Task instructions
All of the data below should be written out again exactly.

Records
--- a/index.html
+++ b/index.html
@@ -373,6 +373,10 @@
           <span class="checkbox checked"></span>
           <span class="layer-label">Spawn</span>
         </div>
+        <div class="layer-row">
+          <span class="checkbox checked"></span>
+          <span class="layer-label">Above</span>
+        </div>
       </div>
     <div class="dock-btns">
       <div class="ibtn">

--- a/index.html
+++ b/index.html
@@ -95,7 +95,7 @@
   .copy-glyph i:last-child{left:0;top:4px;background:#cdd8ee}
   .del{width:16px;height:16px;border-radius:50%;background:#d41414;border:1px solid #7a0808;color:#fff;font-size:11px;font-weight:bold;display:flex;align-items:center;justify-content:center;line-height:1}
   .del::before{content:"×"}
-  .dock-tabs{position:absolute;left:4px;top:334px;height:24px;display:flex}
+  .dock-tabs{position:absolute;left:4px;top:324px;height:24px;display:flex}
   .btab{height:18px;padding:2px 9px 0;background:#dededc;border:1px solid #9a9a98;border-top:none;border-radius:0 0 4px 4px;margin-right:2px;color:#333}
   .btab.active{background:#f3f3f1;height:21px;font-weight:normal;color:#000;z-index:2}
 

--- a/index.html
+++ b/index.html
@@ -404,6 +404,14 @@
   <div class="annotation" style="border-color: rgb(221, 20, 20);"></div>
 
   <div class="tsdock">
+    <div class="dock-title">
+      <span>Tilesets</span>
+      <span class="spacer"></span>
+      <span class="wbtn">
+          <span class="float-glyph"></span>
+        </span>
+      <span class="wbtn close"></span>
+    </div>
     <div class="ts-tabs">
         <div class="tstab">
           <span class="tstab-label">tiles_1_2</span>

Written response
--- a/index.html
+++ b/index.html
@@ -373,6 +373,10 @@
           <span class="checkbox checked"></span>
           <span class="layer-label">Spawn</span>
         </div>
+        <div class="layer-row">
+          <span class="checkbox checked"></span>
+          <span class="layer-label">Above</span>
+        </div>
       </div>
     <div class="dock-btns">
       <div class="ibtn">

--- a/index.html
+++ b/index.html
@@ -95,7 +95,7 @@
   .copy-glyph i:last-child{left:0;top:4px;background:#cdd8ee}
   .del{width:16px;height:16px;border-radius:50%;background:#d41414;border:1px solid #7a0808;color:#fff;font-size:11px;font-weight:bold;display:flex;align-items:center;justify-content:center;line-height:1}
   .del::before{content:"×"}
-  .dock-tabs{position:absolute;left:4px;top:334px;height:24px;display:flex}
+  .dock-tabs{position:absolute;left:4px;top:324px;height:24px;display:flex}
   .btab{height:18px;padding:2px 9px 0;background:#dededc;border:1px solid #9a9a98;border-top:none;border-radius:0 0 4px 4px;margin-right:2px;color:#333}
   .btab.active{background:#f3f3f1;height:21px;font-weight:normal;color:#000;z-index:2}
 

--- a/index.html
+++ b/index.html
@@ -404,6 +404,14 @@
   <div class="annotation" style="border-color: rgb(221, 20, 20);"></div>
 
   <div class="tsdock">
+    <div class="dock-title">
+      <span>Tilesets</span>
+      <span class="spacer"></span>
+      <span class="wbtn">
+          <span class="float-glyph"></span>
+        </span>
+      <span class="wbtn close"></span>
+    </div>
     <div class="ts-tabs">
         <div class="tstab">
           <span class="tstab-label">tiles_1_2</span>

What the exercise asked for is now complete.